Seeing as Mr. and Mrs. Sergeant Thorpe had said goodbye to one another in November, and seeing as it was still December, you’d think she’d have tried telling him the baby was his. But the thing was she couldn’t. The reason being Mr. and Mrs. Sergeant Thorpe were white people and Mrs. Sergeant Thorpe had got knocked up by a black guy.

    When she first told her husband about this, she said it was a consensual thing between her and the black guy. Then she said the black guy had raped her. The police must have believed her because the black guy was in jail.

Sergeant Thorpe more or less lost his mind over all this. And he’d talk to anyone who’d listen about what had happened to him. He’d get all philosophical about it and quote Top 40 radio songs. He had this look in his eyes, like he’d about died; she’d almost killed him.

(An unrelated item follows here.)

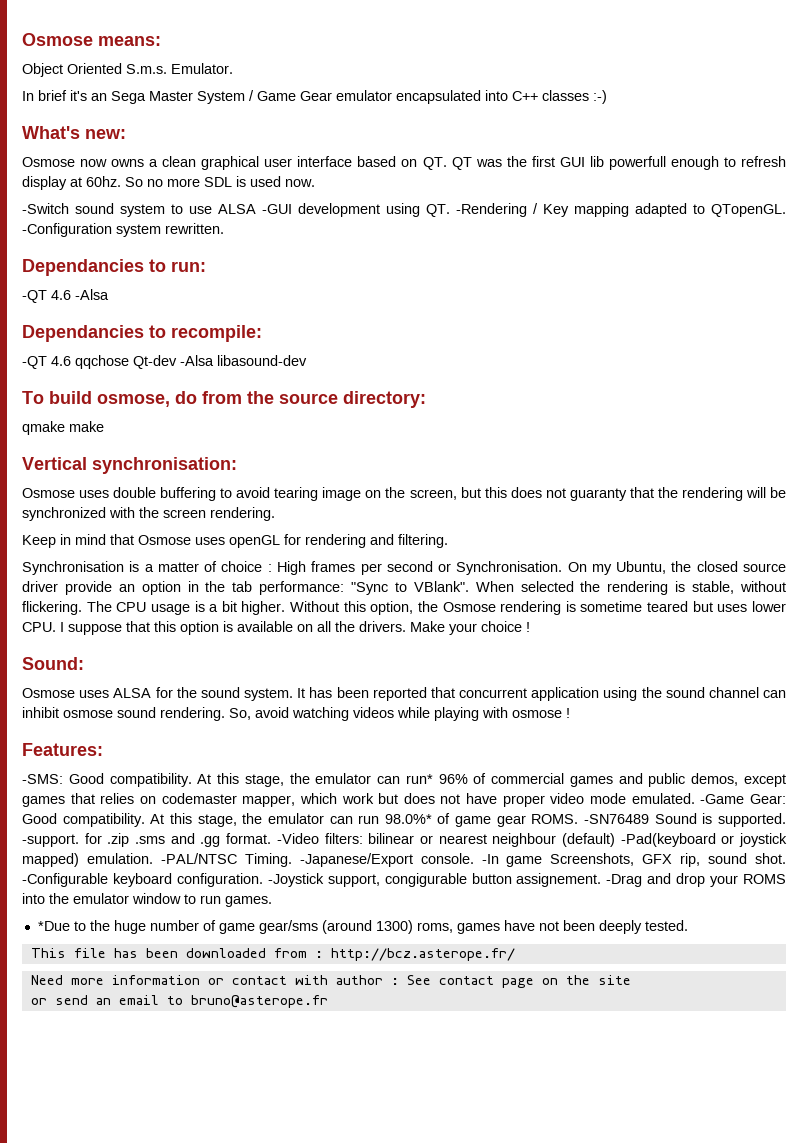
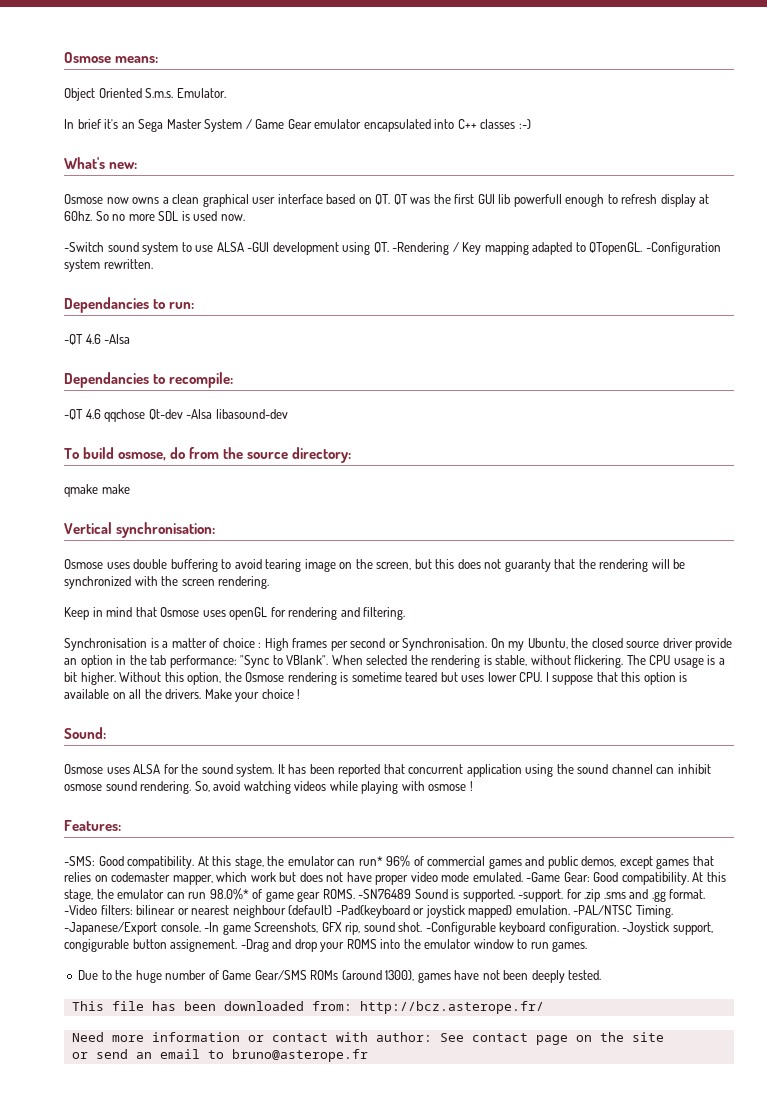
[37,921,70,931] *Due -> [78,970,99,980] Due
[218,920,453,934] game gear/sms (around 1300) roms, -> [222,970,415,981] Game Gear/SMS ROMs (around 1300),
[273,948,323,958] from : -> [311,1001,352,1011] from:
[335,975,399,985] author : -> [375,1032,432,1042] author:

Staff Sergeant Drummond said, “I could’ve told you ol girl was a whore.” Thorpe was on radio guard and we were talking about him behind his back because we all felt bad for him, even Drummond, who wasn’t big on sympathy. He said, “Me and my wife had those two over to our house for supper one time, and this was in September, and she told me and my wife, right in front of her husband, how she’d screwed her first-line supervisor in a Porta-John when she was deployed back in oh-three. She said it right there at the table while we were eatin supper. My wife couldn’t believe it. She thinks that woman’s trash. I felt bad for Thorpe. I knew it was going to turn out bad for him. But what could I say to him? Your wife’s a no-good straight piece-of-trash whore? No! Now old Thorpe, he’s not the sharpest tack in the box. He’s a good man, so don’t get me wrong. He’s better’n most of the idiots we’ve got in this company. Still he should’ve known better than to get hisself hitched to a whore like that one. Cripes! Foolin around on him with a gosh-dang porch ape, son.”



* * *





THERE WERE two rows of chemical toilets: one in front of the company area, atop the berm that came up to the motor pool; the other in the back, atop the berm that went up to the road that took you through the power plant. All told we had a dozen chemical toilets. Most of the shitting, pissing, and masturbating to be done inside the wire would be done in these.